Der Franzose Gustave Trouvé baute das erste E-Fahrzeug – na gut, es war ein Dreiradler. 1881 war das, und das Gefährt hieß wenig überraschend "Trouvé Tricycle". Verwunderlicher ist da schon eher, dass es gar nicht primär zum Fahren erfunden wurde, sondern viel mehr eine Art Prüfstand für E-Motoren sein sollte. 74 Watt hatte der Siemens-Motor, der als Antrieb in die Geschichte einging, und der Strom kam aus einem Zwölf-Volt-Bleiakku.
Werner Siemens ließ mit seiner dazu passenden Erfindung nicht lange auf sich warten. Bereits Ende April 1882 präsentierte er in Berlin seinen Elektromote, eine elektrisch angetriebene Kutsche. Allerdings holte er den Strom nicht aus Akkus, sondern aus einer zweipoligen Oberleitung. In dem Fall begrenzte die 540 Meter lange Versuchsstrecke die Reichweite von selbst.
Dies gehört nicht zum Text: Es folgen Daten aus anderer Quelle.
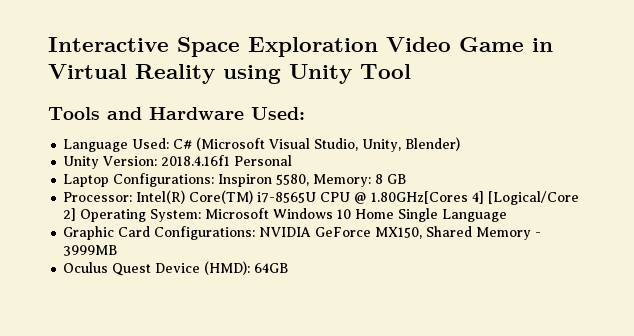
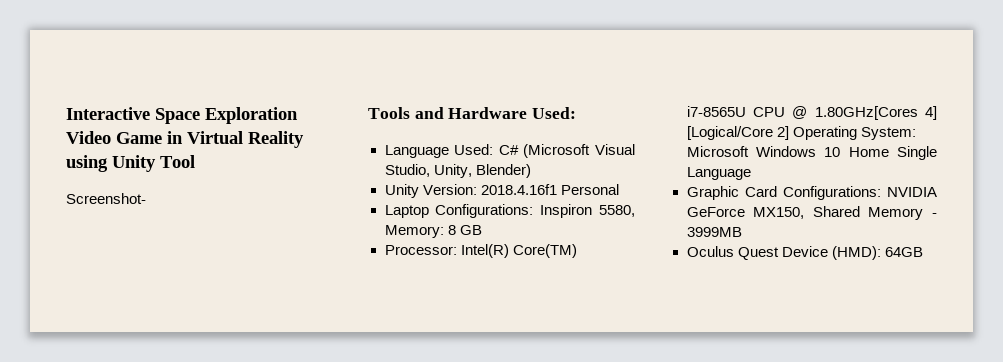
+ Screenshot-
Nach und nach elektrifizierten immer mehr Hersteller Kutschen – experimentierten aber auch bereits mit dem Design. Kleine Räder vorn und große Räder hinten hatte der Flocken, das vermutlich erste bekannte deutsche E-Auto. Große Räder vorn und kleine hinten versuchten etwa die US-Amerikaner Morris & Salom 1894. Wir befinden uns damit schon am Beginn der ersten Blütezeit der E-Mobilität. Sogar in Österreich entsteht noch vor 1900 das erste E-Auto, der Egger-Lohner C.2. Berühmt wird dann aber 1900 der Lohner-Porsche mit seinen vier Radnabenmotoren.
Ausgerechnet ein E-Motor machte ab 1910 den E-Autos das Leben schwer. Der Anlasser war erfunden worden, und fortan musste man Verbrennungsmotoren nicht mehr mühevoll mit der Kurbel starten. E-Autos waren leise, stanken nicht, brachen Geschwindigkeitsrekorde – aber die Verbrenner fuhren einfach weiter, waren schneller getankt, und der Sprit war noch dazu recht billig. Porsche fand die Lösung dafür, bevor das Problem überhaupt aufgetreten war, und baute 1902 mit dem Mixtewagen das erste Hybrid-Fahrzeug. Sagen wir es kurz: Er war seiner Zeit voraus.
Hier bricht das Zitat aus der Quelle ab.